“The main focus is still accounting for everybody; rescue is the first priority now” said one West Virginia pastor on Monday during a conversation with Week of Compassion staff. When over 10 inches of rain fell in a very brief period, rivers and streams breached their banks and deadly flash flooding created a state of emergency in 44 counties. Now, as residents and assessment crews are able to survey the damage, the true scope of the disaster is becoming evident. In Kanawha county alone, almost 1000 homes were affected, of which approximately 400 have been destroyed, according to preliminary reports.
Within 24 hours of the flooding, Week of Compassion was in contact with the West Virginia Regional staff, offering prayers and solidarity along with financial support. “I am grateful for the ways Revs. Allen and Chafin were prepared to respond to this disaster,” says Associate Director, Rev. Caroline Hamilton-Arnold. “By the time we spoke, they were already making contact with local pastors and utilizing their connections with the West Virginia VOAD” (Voluntary Organizations Active in Disaster – a disaster response network with regional, state, and national chapters). These connections, through both local churches and ecumenical partnerships, position Disciples to help identify and meet the needs of our neighbors.
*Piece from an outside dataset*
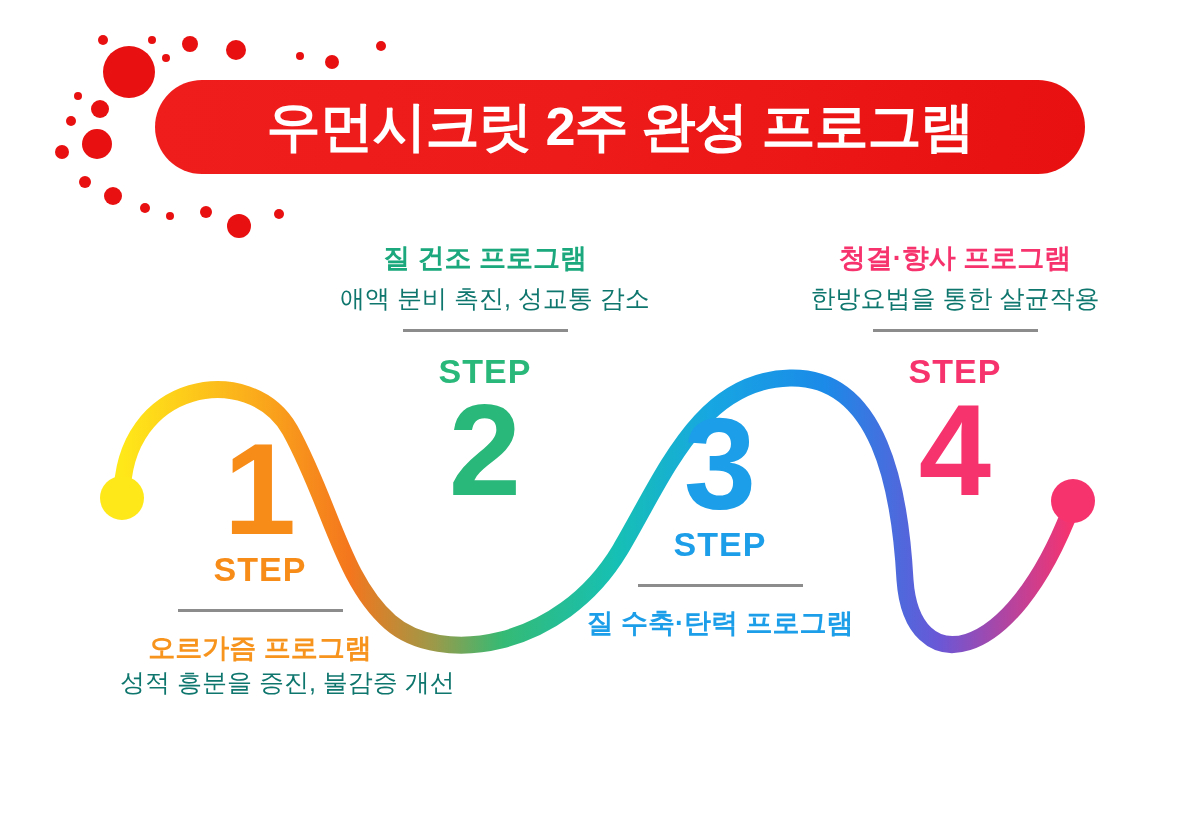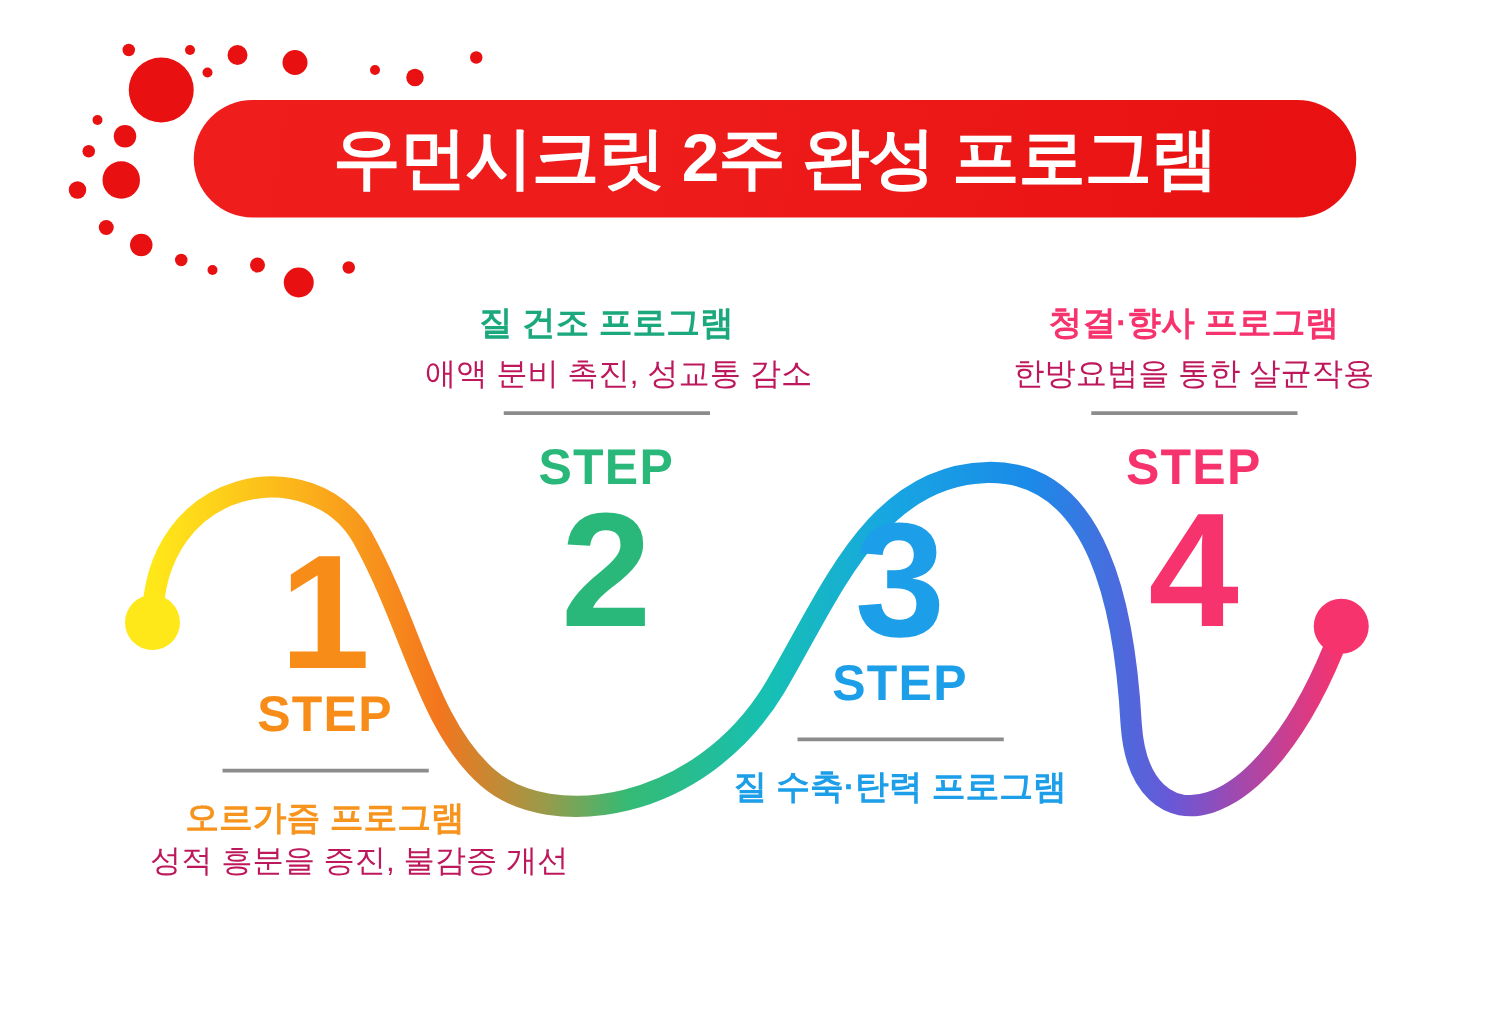"애액 분비 촉진, 성교통 감소" .prog-desc { color: #be185d -> #0f766e }
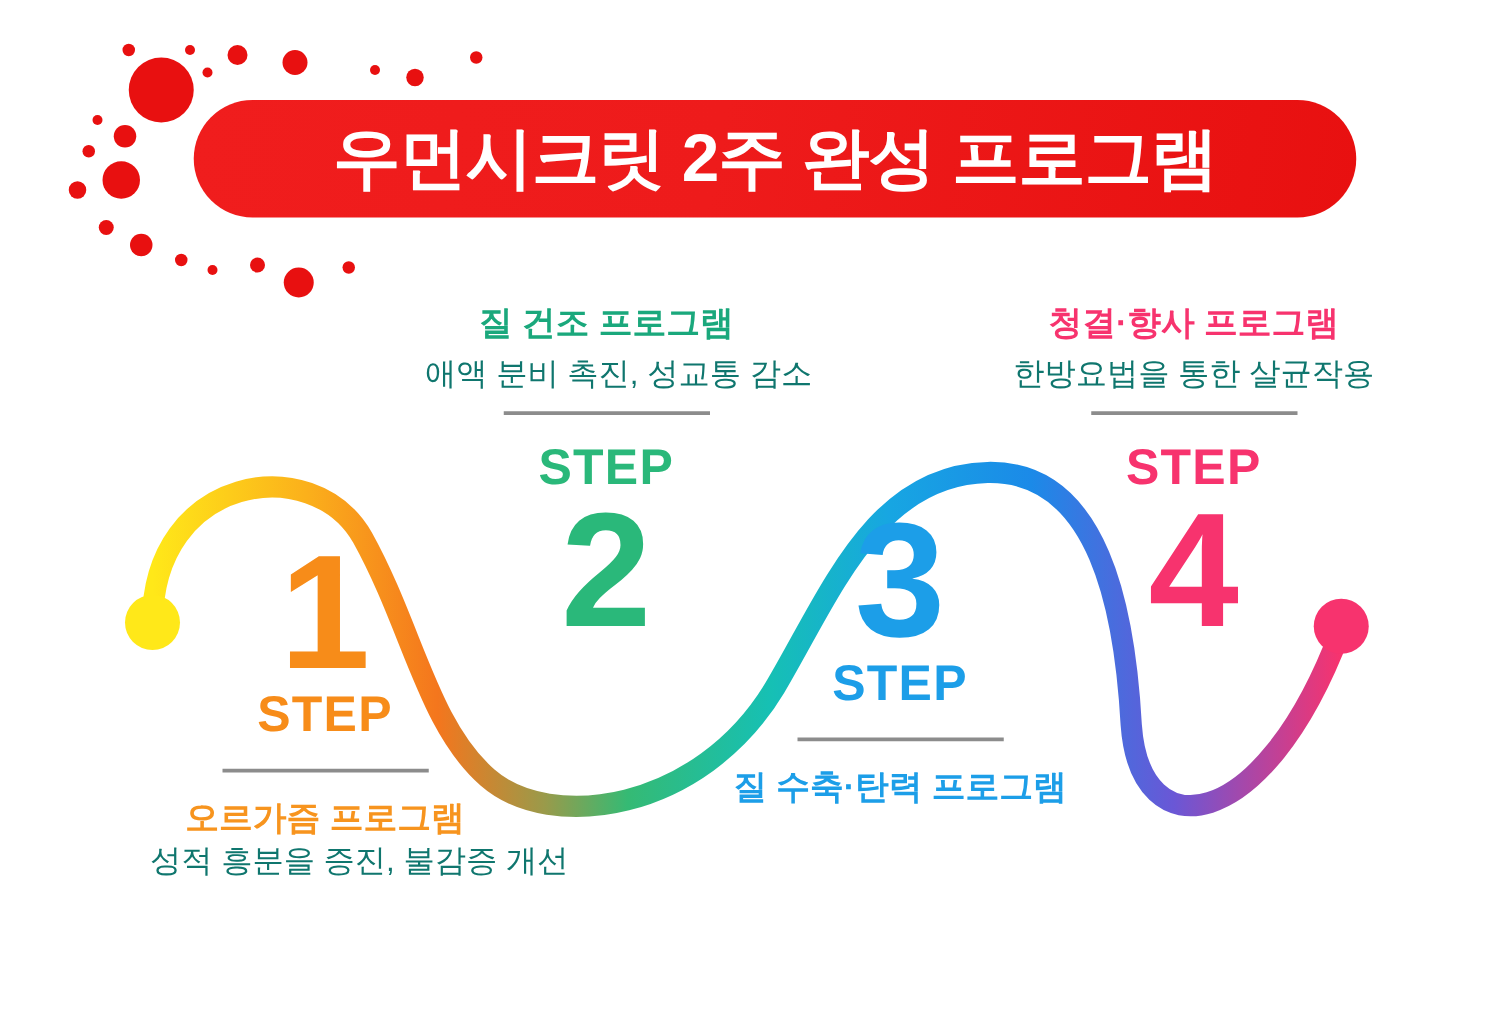"STEP" .step-label { font-size: 40px -> 34px }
While none of the Disciples churches are aware of congregants who were directly affected, for the churches in the flood zones, everyone knows someone. Disciples congregations are offering support by providing cleaning supplies, water, and helping hands. Friends, relatives, and neighbors have lost their homes and possessions. Communities are grieving for these losses as well as for the 23 individuals who died in the floods, yet the people of West Virginia are resilient and are looking toward rebuilding. Week of Compassion will continue to offer support every step of the way.